The PCI bus works with two different types of cards: 3.3 volt and 5
volt. These two different types of cards cannot be accidentally plugged
into the wrong slot, as the "keys" for the cards are on opposite ends of
the slot (most currently shipping motherboards have 5 volt connectors).
Of course the 3.3 volt and 5 volt cards won't work in the same slot,
with the single exception of cards which can operate with either voltage
(this is covered in the PCI spec). An interesting trivia note is that
the connectors used for PCI cards are the same as those used for MCA.

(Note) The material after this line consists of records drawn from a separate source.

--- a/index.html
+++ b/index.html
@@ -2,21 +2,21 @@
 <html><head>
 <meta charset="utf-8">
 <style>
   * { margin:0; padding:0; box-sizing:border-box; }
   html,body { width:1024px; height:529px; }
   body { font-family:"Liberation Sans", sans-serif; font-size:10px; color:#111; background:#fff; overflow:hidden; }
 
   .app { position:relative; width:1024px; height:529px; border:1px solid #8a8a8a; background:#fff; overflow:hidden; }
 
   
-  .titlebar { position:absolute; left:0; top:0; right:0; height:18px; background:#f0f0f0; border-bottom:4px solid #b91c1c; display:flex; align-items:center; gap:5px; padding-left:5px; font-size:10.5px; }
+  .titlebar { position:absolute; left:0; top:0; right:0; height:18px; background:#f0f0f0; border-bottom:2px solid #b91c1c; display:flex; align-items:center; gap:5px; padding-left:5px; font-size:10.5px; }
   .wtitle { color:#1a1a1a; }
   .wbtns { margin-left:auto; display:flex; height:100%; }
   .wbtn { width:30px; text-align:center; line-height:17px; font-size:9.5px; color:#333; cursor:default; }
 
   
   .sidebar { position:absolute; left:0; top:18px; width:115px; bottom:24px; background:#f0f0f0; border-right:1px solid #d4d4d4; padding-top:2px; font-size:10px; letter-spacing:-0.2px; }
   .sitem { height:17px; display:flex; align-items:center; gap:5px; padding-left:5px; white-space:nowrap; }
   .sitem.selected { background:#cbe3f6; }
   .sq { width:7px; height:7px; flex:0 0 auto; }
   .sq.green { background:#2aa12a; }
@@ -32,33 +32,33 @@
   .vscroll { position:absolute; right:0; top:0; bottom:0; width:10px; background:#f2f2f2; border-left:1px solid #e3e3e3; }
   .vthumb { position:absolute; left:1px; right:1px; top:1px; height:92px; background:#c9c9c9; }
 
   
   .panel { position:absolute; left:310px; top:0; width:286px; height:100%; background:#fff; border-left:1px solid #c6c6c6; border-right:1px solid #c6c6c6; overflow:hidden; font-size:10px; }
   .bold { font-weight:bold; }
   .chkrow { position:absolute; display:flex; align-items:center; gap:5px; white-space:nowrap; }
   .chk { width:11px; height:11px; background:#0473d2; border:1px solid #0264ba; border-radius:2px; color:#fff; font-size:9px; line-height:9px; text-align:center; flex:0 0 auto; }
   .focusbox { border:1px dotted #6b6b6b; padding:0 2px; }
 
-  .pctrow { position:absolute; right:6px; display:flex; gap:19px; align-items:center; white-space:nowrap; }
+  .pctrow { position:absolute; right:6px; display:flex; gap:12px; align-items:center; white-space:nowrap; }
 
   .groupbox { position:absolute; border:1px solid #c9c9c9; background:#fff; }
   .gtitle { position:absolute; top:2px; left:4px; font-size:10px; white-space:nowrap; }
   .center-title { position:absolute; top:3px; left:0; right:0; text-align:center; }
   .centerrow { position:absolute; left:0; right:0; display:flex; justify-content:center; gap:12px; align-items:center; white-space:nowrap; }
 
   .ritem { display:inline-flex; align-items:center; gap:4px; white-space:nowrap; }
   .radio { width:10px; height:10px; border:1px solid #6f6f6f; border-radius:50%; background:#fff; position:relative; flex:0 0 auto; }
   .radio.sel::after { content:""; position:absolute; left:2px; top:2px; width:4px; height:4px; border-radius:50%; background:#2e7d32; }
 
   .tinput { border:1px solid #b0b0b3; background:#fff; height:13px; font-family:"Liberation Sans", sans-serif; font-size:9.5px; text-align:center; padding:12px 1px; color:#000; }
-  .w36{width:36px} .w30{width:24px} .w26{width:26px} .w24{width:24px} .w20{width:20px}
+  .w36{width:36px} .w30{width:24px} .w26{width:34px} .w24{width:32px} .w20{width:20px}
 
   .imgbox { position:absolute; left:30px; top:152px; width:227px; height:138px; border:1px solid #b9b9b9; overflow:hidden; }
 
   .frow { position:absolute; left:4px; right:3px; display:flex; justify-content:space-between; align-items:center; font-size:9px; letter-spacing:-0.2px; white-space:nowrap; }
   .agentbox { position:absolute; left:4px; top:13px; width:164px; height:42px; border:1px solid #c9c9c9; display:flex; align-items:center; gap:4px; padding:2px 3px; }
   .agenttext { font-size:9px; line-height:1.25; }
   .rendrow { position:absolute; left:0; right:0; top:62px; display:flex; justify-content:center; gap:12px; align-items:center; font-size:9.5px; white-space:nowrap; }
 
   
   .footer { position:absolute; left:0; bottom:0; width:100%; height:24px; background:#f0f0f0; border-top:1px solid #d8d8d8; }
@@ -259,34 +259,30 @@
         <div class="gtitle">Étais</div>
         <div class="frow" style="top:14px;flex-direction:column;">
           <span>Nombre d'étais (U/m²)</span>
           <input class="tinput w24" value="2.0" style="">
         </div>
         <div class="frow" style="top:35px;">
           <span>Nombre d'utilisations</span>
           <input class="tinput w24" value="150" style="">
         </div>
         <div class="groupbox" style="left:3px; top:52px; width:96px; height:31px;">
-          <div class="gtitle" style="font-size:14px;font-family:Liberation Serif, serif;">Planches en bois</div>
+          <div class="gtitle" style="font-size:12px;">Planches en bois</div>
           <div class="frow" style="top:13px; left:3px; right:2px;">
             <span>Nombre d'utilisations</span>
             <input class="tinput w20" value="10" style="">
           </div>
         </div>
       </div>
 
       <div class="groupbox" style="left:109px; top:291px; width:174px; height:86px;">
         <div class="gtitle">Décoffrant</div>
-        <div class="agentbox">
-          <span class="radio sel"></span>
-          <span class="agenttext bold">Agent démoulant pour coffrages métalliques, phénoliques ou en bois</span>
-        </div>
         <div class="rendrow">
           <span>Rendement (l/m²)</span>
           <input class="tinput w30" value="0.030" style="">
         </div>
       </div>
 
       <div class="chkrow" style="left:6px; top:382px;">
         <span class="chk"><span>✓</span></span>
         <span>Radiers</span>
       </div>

The PCI bus is also limited to a maximum of four slots per bus (for
technical reasons); if more PCI slots are desired then a PCI - PCI
bridge must be used, in the same way that PCI is bridged to other buses
now. Of those four slots, two must be able to accommodate a
busmastering device, and the busmaster-enabled slots must be labelled
somehow either on the board itself or in the manual for the board.
As a final note, not all PCI implementations are created equally. Some
PCI chipsets, for instance, do not support an (optional) feature called
"byte merging", in which writes to sequential memory addresses are
merged into one PCI-to-memory operation. (This will cause the bus to
have to actually wait for a 60 MHz Pentium CPU to catch up.) Some
motherboards (like the Intel boards, for example) will also
automatically configure the PCI bus for you, eliminating the need to
fiddle with any jumpers of any kind. (Others, like some of the oler
Asus boards, do not support this to my knowledge.)

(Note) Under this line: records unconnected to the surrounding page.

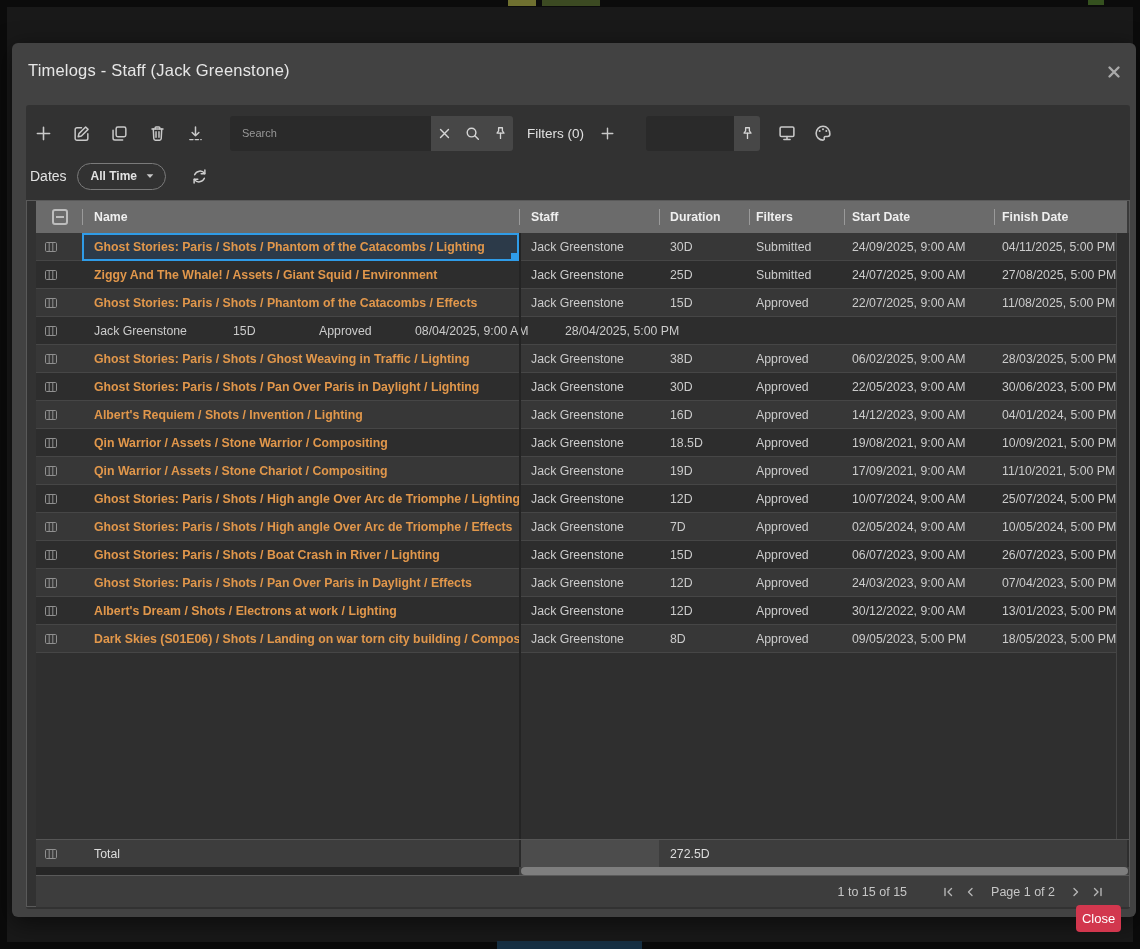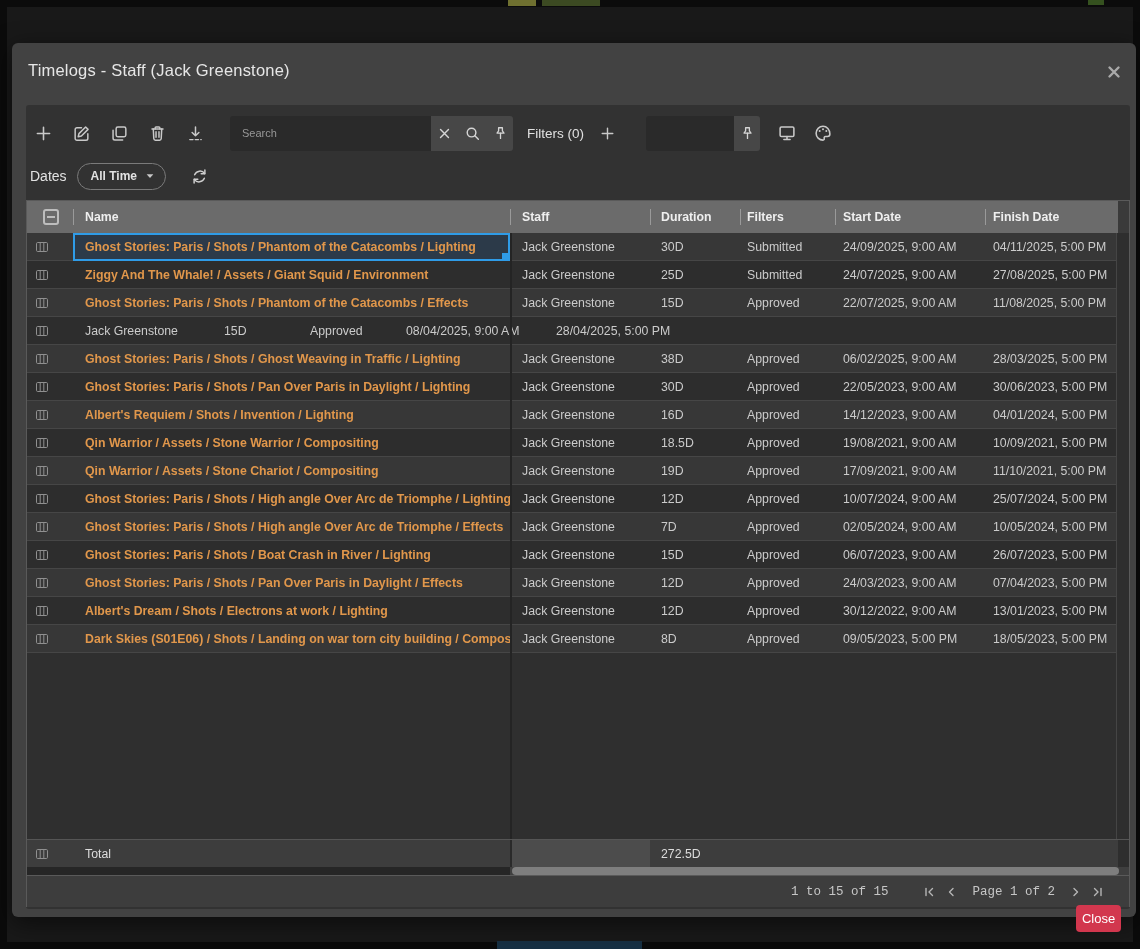--- a/index.html
+++ b/index.html
@@ -45,21 +45,21 @@
 
   
   #dates-row { position:absolute; left:0; top:57px; width:100%; height:28px; display:flex; align-items:center; }
   #dates-label { margin-left:4px; color:#e2e2e2; font-size:14px; }
   #dates-select { margin-left:10px; height:27px; min-width:84px; border:1px solid #7a7a7a; border-radius:14px;
                   display:flex; align-items:center; padding:0 9px 0 13px; cursor:pointer; }
   #dates-select span { color:#e2e2e2; font-size:12px; font-weight:bold; margin-right:7px; }
   #refresh-btn { margin-left:20px; }
 
   
-  #grid { position:absolute; left:0; top:95px; width:1104px; height:707px; border:1px solid #5a5a5a; }
+  #grid { position:absolute; left:0; top:95px; width:1104px; height:707px; border:1px solid #5a5a5a;padding-left:9px; }
   .cell { height:100%; flex:0 0 auto; display:flex; align-items:center; overflow:hidden; white-space:nowrap; }
   .c-handle { width:46px; } .c-name { width:437px; padding-left:12px; }
   .c-staff { width:140px; padding-left:12px; } .c-dur { width:90px; padding-left:11px; }
   .c-status { width:95px; padding-left:7px; } .c-start { width:150px; padding-left:8px; }
   .c-finish { width:133px; padding-left:8px; } .c-gutter { flex:1 1 auto; }
 
   #grid-header { display:flex; height:32px; background:#6b6b6b; color:#efefef; font-size:12.3px; font-weight:bold; }
   #grid-header .c-gutter { background:#3a3a3a; }
   #grid-header .hsep { position:relative; }
   #grid-header .hsep::before { content:""; position:absolute; left:0; top:8px; width:1px; height:16px; background:#9a9a9a; }
@@ -84,21 +84,21 @@
   #total-row .c-staff { background:#4c4c4c; }
   #total-row::before { content:""; position:absolute; left:483px; top:0; width:2px; height:100%; background:#2a2a2a; }
   #total-row .c-gutter { background:#2e2e2e; }
 
   #hscroll { display:flex; height:8px; }
   #hscroll-left { width:483px; background:#262626; }
   #hscroll-track { flex:1; background:#3f3f3f; position:relative; }
   #hscroll-thumb { position:absolute; left:2px; top:0; height:8px; width:607px; background:#7e7e7e; border-radius:4px; cursor:grab; }
 
   #pagination { display:flex; height:32px; background:#3d3d3d; border-top:1px solid #5a5a5a;
-                align-items:center; justify-content:flex-end; padding-right:20px; color:#c6c6c6; font-size:12.5px;font-family:Liberation Mono, monospace; }
+                align-items:center; justify-content:flex-end; padding-right:20px; color:#c6c6c6; font-size:12.5px; }
   #page-range { margin-right:30px; }
   .pg-btn { width:22px; height:22px; display:flex; align-items:center; justify-content:center; cursor:pointer; }
   #page-label { margin:0 10px; }
 
   
   #close-button { position:absolute; left:1076px; top:905px; width:45px; height:27px; background:#d2374e;
                   border:none; border-radius:4px; color:#fff; font-size:13px; font-family:inherit; cursor:pointer; }
 
   svg { display:block; }
 </style>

------------------------------------------------------------------------
2) How does the PCI bus compare with:
a) tbe ISA bus? (5/18/96)
Right from the start, it should be apparent both that the PCI bus
is not compatible with ISA (even the expansion slots for the two
buses are different), and that technically PCI is much more
advanced than ISA. The ISA bus runs at a slower speed (8 MHz on
most systems, though on many PCI/ISA systems with enhanced ISA
timing the bus may be run at 10 or 11 MHz), does not allow for
multiple busmasters (only one may be on the bus at any one time)

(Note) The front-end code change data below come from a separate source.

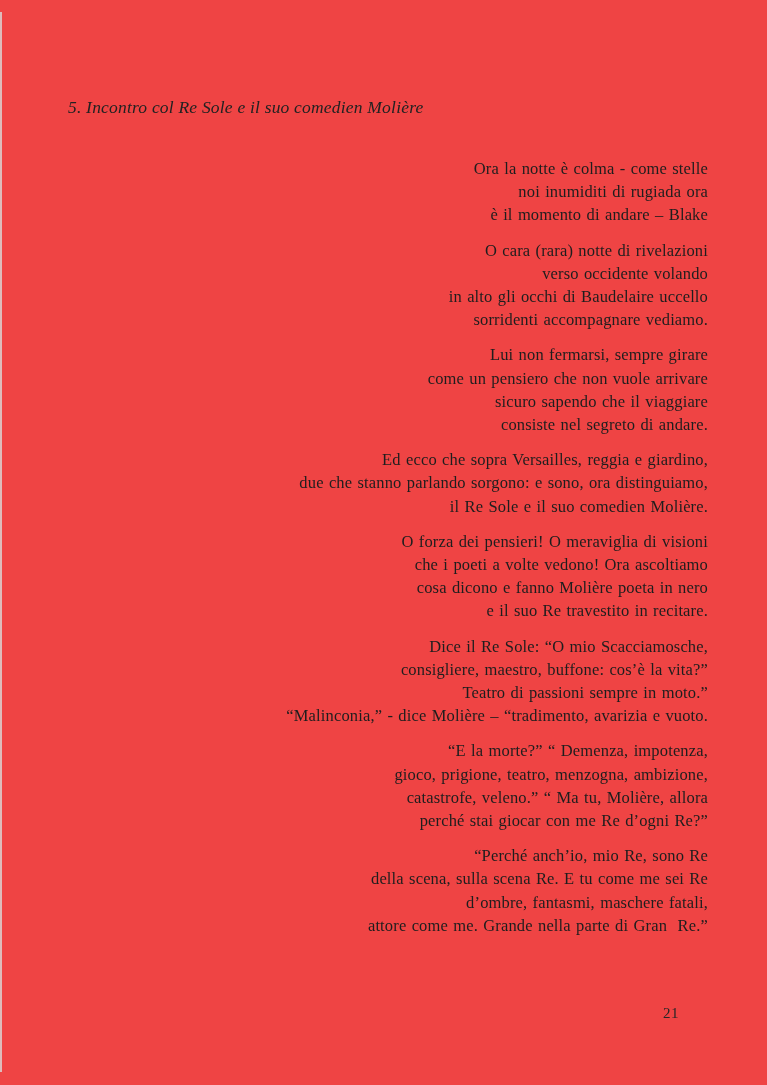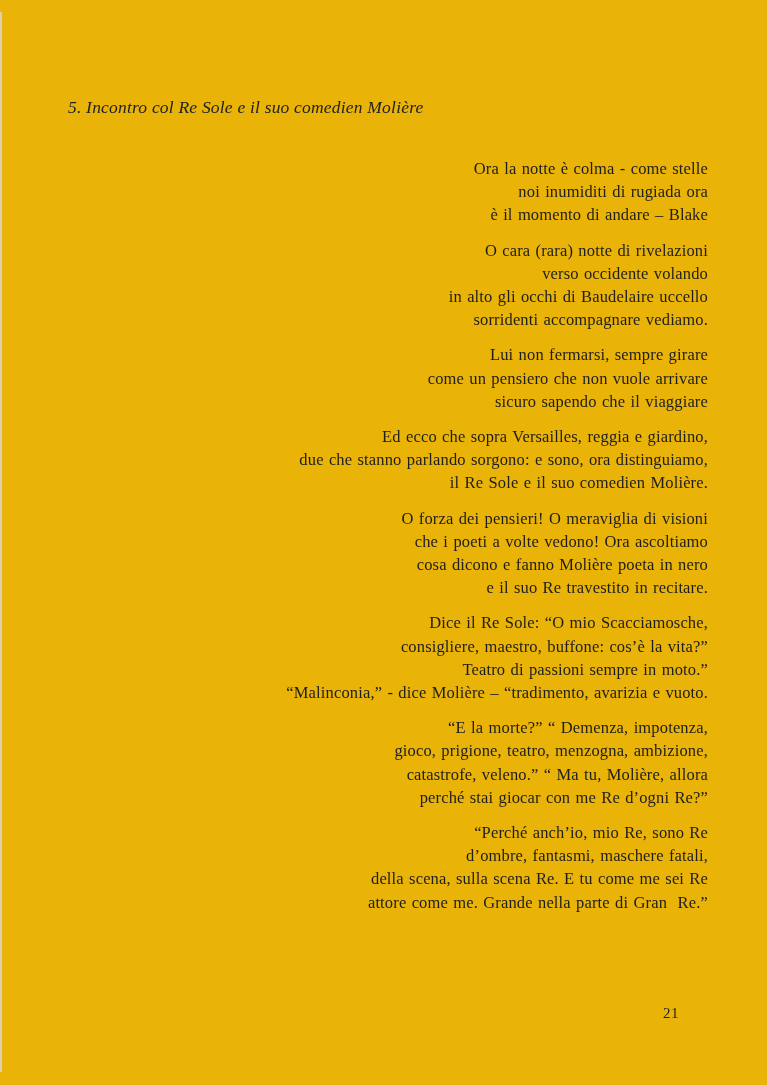--- a/index.html
+++ b/index.html
@@ -5,21 +5,21 @@
   * { margin: 0; padding: 0; box-sizing: border-box; }
   html, body {
     width: 767px;
     background: #ffffff;
     font-family: "Liberation Serif", "DejaVu Serif", serif;
   }
   .page {
     position: relative;
     width: 767px;
     height: 1085px;
-    background: #eab308;
+    background: #ef4444;
     overflow: hidden;
     color: #1c1c1c;
   }
   
   .scan-edge {
     position: absolute;
     left: 0;
     top: 12px;
     width: 2px;
     height: 1060px;
@@ -84,20 +84,21 @@
       <div class="line">O cara (rara) notte di rivelazioni</div>
       <div class="line">verso occidente volando</div>
       <div class="line">in alto gli occhi di Baudelaire uccello</div>
       <div class="line">sorridenti accompagnare vediamo.</div>
     </div>
 
     <div class="stanza">
       <div class="line">Lui non fermarsi, sempre girare</div>
       <div class="line">come un pensiero che non vuole arrivare</div>
       <div class="line">sicuro sapendo che il viaggiare</div>
+      <div class="line">consiste nel segreto di andare.</div>
     </div>
 
     <div class="stanza">
       <div class="line">Ed ecco che sopra Versailles, reggia e giardino,</div>
       <div class="line">due che stanno parlando sorgono: e sono, ora distinguiamo,</div>
       <div class="line">il Re Sole e il suo comedien Molière.</div>
     </div>
 
     <div class="stanza">
       <div class="line">O forza dei pensieri! O meraviglia di visioni</div>
@@ -115,22 +116,22 @@
 
     <div class="stanza">
       <div class="line">“E la morte?” “ Demenza, impotenza,</div>
       <div class="line">gioco, prigione, teatro, menzogna, ambizione,</div>
       <div class="line">catastrofe, veleno.” “ Ma tu, Molière, allora</div>
       <div class="line">perché stai giocar con me Re d’ogni Re?”</div>
     </div>
 
     <div class="stanza">
       <div class="line">“Perché anch’io, mio Re, sono Re</div>
+      <div class="line">della scena, sulla scena Re. E tu come me sei Re</div>
       <div class="line">d’ombre, fantasmi, maschere fatali,</div>
-      <div class="line">della scena, sulla scena Re. E tu come me sei Re</div>
       <div class="line">attore come me. Grande nella parte di Gran  Re.”</div>
     </div>
 
   </div>
 
   <div class="page-number">21</div>
 
 </div>
 
 </body></html>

and, because of the DMA controller it uses, will not allow
peripherals which employ DMA to directly address memory above 16
MB. ISA will auto-configure (with the latest BIOSes installed),
but will not share interrupts. The ISA bus will support a maximum
real-world data transfer rate of about 5 MB/sec (16 MB/sec is the
theoretical maximum; burst transfer rates may approach about half
of this), and uses a 16 bit data path.
The ISA bus, in spite of its technical inferiority to PCI, still
has a place in PC architecture, however; certainly you don't need
PCI-type bandwidth for 16 bit/44.1 kHz digital audio, and serial
ports are hardly taxing. For that matter, neither are 900+ Kb/s
CD-Rom and tape drives or ethernet 10Base-x. However, use of
these in combination with several other cards on the same (ISA)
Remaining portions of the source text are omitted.